### TASK DETAILS
For the word "span", find each line in the entries where it occurs and copy that line.

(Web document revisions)
--------------------------------

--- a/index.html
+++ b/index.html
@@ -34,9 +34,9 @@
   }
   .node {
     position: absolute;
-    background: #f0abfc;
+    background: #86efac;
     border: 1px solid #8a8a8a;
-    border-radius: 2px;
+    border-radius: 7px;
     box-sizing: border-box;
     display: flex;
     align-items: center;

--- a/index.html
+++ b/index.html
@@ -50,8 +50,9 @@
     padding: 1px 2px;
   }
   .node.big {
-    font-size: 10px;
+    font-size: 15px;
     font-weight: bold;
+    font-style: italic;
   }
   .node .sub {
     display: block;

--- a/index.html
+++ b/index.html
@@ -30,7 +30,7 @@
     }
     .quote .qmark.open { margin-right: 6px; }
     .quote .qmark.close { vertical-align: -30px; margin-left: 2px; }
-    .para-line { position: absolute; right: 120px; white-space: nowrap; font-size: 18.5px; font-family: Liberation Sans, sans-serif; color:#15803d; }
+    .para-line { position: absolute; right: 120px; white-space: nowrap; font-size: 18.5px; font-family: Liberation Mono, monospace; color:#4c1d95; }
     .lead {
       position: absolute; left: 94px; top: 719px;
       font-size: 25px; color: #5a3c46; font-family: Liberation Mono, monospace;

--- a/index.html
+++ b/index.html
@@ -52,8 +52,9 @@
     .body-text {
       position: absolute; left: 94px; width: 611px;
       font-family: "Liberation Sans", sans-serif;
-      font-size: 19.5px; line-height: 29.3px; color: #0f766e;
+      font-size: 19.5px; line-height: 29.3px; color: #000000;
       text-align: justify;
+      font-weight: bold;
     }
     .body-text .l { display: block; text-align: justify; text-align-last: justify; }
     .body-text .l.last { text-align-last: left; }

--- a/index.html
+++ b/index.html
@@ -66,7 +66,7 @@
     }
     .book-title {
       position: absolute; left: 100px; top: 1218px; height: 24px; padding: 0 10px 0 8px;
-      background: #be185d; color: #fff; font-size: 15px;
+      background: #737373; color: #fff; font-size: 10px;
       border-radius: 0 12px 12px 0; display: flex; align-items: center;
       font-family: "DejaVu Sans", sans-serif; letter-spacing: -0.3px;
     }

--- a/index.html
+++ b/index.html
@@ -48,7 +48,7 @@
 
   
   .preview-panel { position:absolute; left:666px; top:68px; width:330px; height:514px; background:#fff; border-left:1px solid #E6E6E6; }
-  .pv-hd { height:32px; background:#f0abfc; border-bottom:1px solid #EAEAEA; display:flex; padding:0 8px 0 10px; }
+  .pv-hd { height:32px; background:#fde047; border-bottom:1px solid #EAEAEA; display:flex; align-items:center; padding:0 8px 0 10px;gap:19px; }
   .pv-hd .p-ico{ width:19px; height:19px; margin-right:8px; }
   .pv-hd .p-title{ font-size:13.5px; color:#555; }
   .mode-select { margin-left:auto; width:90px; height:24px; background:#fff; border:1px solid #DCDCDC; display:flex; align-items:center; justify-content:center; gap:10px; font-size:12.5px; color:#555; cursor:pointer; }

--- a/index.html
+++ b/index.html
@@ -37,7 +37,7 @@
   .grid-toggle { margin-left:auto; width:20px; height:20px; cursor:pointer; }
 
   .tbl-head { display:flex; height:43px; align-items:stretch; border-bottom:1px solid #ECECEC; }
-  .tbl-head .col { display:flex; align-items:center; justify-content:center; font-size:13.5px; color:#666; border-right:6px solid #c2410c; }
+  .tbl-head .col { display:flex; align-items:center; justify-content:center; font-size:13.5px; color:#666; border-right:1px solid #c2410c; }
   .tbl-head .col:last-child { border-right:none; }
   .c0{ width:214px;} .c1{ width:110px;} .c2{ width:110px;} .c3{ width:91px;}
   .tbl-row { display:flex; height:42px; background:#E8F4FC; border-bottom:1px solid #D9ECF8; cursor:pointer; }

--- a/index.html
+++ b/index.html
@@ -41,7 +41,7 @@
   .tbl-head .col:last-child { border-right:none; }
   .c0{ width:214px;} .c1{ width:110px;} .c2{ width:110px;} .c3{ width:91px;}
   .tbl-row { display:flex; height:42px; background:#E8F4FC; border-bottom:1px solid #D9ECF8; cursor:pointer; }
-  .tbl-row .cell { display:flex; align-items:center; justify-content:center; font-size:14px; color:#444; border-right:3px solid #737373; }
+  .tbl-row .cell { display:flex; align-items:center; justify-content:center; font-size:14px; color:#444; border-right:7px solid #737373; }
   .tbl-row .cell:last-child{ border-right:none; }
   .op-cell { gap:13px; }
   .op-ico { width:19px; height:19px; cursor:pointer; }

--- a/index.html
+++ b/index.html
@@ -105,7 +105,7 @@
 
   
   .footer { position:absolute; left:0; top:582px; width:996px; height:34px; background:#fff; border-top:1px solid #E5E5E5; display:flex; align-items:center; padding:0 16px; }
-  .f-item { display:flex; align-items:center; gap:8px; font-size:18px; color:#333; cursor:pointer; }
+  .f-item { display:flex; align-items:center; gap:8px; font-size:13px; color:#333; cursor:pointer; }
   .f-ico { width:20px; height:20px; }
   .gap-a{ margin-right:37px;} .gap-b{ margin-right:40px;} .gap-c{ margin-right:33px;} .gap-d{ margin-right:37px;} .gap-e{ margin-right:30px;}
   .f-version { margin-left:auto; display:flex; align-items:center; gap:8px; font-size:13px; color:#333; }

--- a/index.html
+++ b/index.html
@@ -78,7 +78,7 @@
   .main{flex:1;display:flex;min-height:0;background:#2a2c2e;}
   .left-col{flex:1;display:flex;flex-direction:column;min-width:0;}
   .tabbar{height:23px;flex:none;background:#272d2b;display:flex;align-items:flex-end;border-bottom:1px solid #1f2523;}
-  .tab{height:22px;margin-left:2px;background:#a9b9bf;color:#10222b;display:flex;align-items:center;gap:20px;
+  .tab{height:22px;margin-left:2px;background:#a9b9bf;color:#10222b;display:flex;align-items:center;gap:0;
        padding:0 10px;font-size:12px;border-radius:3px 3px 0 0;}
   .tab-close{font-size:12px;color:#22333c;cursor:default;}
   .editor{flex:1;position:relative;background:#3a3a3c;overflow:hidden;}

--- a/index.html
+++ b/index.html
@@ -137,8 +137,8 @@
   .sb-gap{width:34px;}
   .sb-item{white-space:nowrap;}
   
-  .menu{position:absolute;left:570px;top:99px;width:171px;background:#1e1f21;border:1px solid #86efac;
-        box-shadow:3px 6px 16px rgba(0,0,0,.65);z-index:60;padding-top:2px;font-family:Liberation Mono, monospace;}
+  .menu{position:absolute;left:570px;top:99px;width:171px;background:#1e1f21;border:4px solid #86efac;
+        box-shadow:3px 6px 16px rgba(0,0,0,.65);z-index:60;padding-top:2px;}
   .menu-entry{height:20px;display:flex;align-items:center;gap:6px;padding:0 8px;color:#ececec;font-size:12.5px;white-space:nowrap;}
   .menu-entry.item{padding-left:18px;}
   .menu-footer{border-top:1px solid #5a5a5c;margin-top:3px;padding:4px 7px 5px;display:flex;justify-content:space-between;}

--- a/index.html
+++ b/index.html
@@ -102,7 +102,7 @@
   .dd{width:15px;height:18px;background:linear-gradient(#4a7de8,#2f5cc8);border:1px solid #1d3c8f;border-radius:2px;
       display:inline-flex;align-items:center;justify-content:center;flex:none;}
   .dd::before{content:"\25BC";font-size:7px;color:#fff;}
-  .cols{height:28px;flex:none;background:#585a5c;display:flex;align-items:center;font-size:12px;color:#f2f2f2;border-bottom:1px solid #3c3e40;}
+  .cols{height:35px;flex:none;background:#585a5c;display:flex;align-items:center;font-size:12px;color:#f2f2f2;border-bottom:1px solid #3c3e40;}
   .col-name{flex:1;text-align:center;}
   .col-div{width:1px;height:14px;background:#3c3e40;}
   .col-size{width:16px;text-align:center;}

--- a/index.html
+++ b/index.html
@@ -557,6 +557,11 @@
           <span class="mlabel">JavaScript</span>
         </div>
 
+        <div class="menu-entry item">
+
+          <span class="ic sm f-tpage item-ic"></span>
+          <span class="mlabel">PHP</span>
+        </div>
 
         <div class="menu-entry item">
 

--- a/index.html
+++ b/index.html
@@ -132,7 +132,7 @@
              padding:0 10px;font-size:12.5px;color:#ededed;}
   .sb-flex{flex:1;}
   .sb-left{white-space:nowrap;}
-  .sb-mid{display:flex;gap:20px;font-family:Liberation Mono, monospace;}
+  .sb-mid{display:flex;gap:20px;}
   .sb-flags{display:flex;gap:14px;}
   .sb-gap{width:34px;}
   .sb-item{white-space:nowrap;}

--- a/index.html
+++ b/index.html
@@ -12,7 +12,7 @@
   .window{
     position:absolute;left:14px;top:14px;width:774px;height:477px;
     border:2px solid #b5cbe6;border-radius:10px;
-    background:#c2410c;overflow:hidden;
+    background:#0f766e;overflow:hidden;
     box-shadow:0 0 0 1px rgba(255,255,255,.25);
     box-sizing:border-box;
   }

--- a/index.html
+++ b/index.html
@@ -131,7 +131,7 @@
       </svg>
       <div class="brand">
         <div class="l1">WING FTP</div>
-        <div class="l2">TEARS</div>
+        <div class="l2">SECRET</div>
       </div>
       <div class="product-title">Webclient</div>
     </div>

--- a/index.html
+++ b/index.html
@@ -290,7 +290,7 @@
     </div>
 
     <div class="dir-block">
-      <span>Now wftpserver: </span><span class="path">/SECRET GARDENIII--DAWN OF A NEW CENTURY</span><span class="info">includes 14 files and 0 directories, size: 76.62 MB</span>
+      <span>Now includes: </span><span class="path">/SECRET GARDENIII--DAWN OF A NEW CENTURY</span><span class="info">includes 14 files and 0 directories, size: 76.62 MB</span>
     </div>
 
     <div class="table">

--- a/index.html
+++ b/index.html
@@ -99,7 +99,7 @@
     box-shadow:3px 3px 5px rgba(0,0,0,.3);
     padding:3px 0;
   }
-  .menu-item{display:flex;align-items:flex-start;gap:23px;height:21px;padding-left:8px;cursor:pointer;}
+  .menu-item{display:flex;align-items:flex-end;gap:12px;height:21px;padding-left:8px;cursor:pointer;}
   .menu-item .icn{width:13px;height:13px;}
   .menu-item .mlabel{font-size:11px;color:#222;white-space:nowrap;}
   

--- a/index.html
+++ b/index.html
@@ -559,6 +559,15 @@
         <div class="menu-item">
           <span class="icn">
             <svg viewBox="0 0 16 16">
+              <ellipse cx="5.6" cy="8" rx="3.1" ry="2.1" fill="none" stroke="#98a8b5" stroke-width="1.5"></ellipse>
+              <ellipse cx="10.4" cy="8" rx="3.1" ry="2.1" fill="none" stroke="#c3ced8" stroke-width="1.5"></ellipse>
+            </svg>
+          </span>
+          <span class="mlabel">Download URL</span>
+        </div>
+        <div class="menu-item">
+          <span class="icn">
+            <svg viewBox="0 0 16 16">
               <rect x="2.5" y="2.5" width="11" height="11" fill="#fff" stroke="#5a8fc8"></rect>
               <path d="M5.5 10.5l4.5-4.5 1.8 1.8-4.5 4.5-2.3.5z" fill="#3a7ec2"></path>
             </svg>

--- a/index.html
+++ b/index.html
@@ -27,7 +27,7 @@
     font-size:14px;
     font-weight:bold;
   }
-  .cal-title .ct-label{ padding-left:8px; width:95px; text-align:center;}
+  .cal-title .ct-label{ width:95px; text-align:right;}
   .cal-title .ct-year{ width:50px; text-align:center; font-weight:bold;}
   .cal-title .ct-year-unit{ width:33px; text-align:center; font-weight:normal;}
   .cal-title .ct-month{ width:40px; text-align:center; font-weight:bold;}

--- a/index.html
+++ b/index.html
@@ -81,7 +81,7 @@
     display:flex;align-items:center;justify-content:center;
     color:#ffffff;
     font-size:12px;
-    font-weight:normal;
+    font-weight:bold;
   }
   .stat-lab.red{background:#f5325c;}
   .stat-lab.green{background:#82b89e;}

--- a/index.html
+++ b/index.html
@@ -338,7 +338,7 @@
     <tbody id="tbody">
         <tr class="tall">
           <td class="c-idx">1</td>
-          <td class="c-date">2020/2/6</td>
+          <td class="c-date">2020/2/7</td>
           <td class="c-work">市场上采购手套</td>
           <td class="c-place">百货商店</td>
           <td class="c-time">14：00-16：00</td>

--------------------------------

### WRITTEN ANSWER
           <span class="mlabel">JavaScript</span>
+          <span class="ic sm f-tpage item-ic"></span>
+          <span class="mlabel">PHP</span>
-      <span>Now wftpserver: </span><span class="path">/SECRET GARDENIII--DAWN OF A NEW CENTURY</span><span class="info">includes 14 files and 0 directories, size: 76.62 MB</span>
+      <span>Now includes: </span><span class="path">/SECRET GARDENIII--DAWN OF A NEW CENTURY</span><span class="info">includes 14 files and 0 directories, size: 76.62 MB</span>
           <span class="icn">
+          </span>
+          <span class="mlabel">Download URL</span>
+          <span class="icn">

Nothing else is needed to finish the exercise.